Work instructions: Extract, exactly as written, the line that contains "Cieza | 2017: 28,6 -> 28,4" and all lines after it through the end of the records. Omit pictures.

Data in this exercise:
· · · · ·

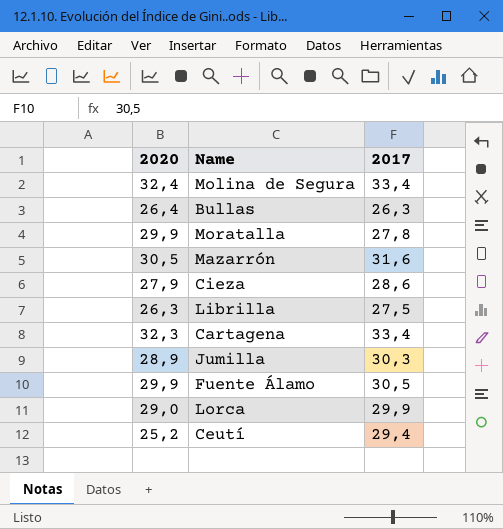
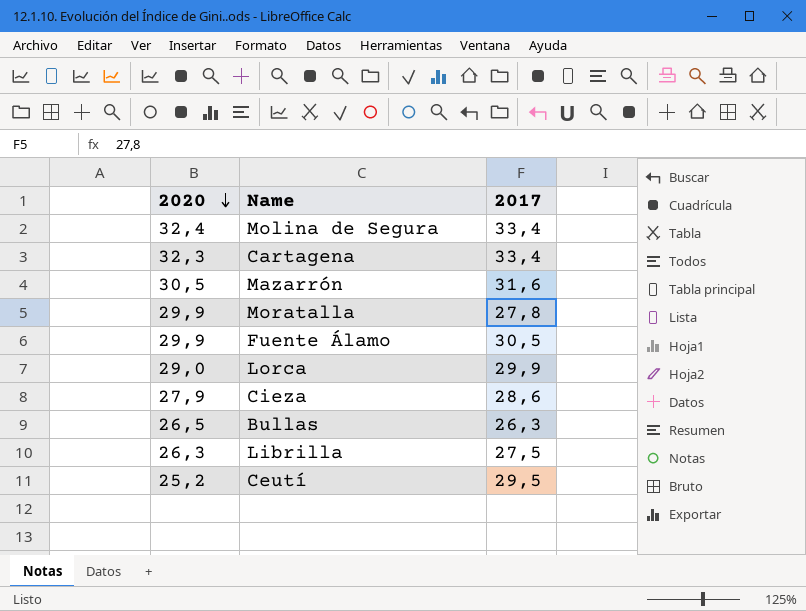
row order: none -> 2020 descending
row Jumilla: 28,9 | 30,3 -> none
Bullas | 2020: 26,4 -> 26,5
Ceutí | 2017: 29,4 -> 29,5

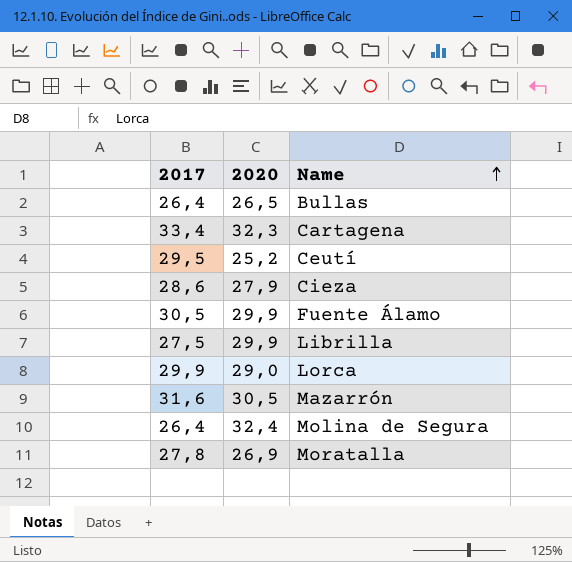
row order: 2020 descending -> Name ascending
column 2017 | position: 3 -> 1
Bullas | 2017: 26,3 -> 26,4
Librilla | 2020: 26,3 -> 29,9
Molina de Segura | 2017: 33,4 -> 26,4
Moratalla | 2020: 29,9 -> 26,9

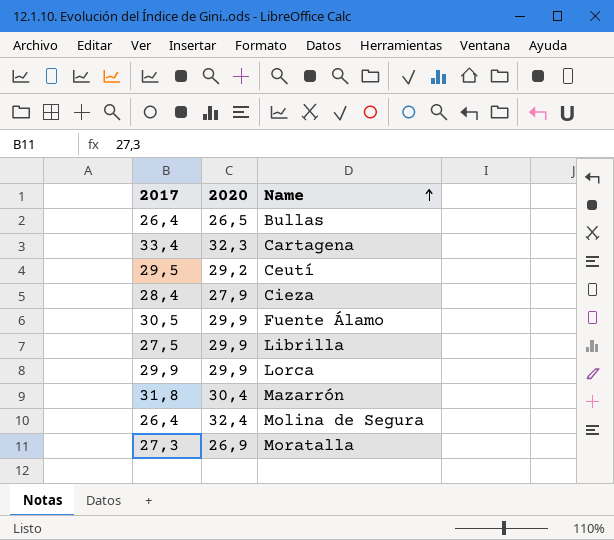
Ceutí | 2020: 25,2 -> 29,2
Cieza | 2017: 28,6 -> 28,4
Lorca | 2020: 29,0 -> 29,9
Mazarrón | 2017: 31,6 -> 31,8
Mazarrón | 2020: 30,5 -> 30,4
Moratalla | 2017: 27,8 -> 27,3

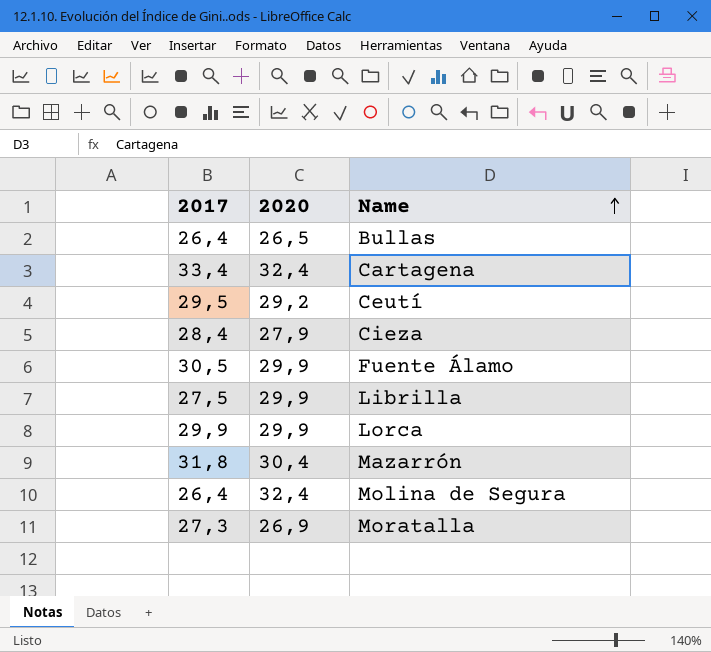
Cartagena | 2020: 32,3 -> 32,4

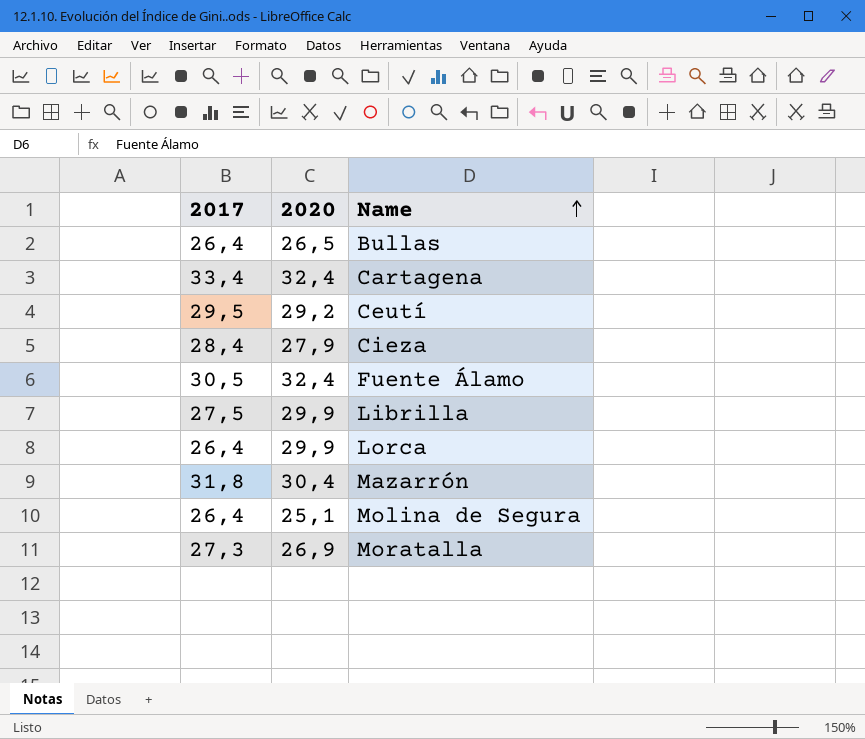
Fuente Álamo | 2020: 29,9 -> 32,4
Lorca | 2017: 29,9 -> 26,4
Molina de Segura | 2020: 32,4 -> 25,1

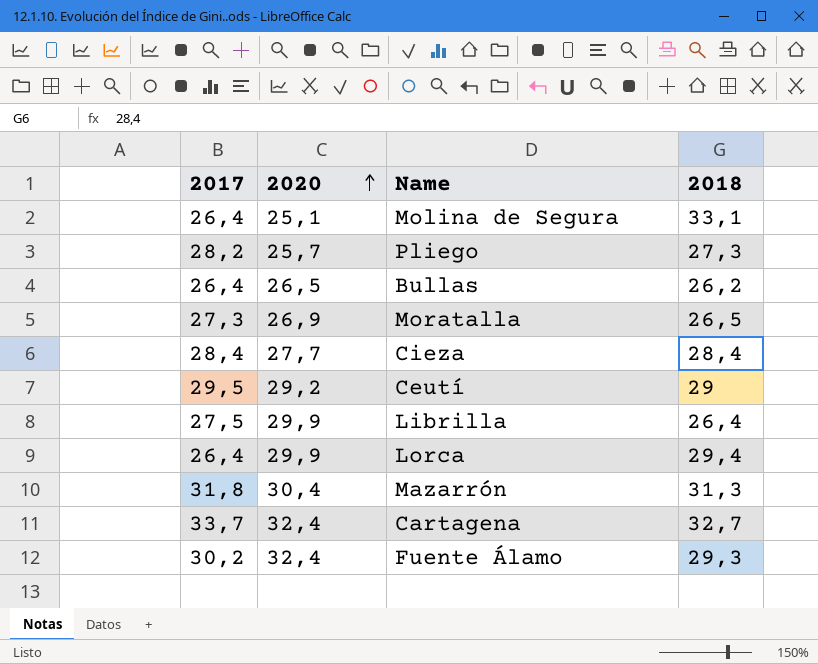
row order: Name ascending -> 2020 ascending
column 2018 | position: none -> 4
row Pliego: none -> 28,2 | 25,7 | 27,3
Cieza | 2020: 27,9 -> 27,7
Cartagena | 2017: 33,4 -> 33,7
Fuente Álamo | 2017: 30,5 -> 30,2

· · · · ·

Response area:
Cieza | 2017: 28,6 -> 28,4
Lorca | 2020: 29,0 -> 29,9
Mazarrón | 2017: 31,6 -> 31,8
Mazarrón | 2020: 30,5 -> 30,4
Moratalla | 2017: 27,8 -> 27,3

Cartagena | 2020: 32,3 -> 32,4

Fuente Álamo | 2020: 29,9 -> 32,4
Lorca | 2017: 29,9 -> 26,4
Molina de Segura | 2020: 32,4 -> 25,1

row order: Name ascending -> 2020 ascending
column 2018 | position: none -> 4
row Pliego: none -> 28,2 | 25,7 | 27,3
Cieza | 2020: 27,9 -> 27,7
Cartagena | 2017: 33,4 -> 33,7
Fuente Álamo | 2017: 30,5 -> 30,2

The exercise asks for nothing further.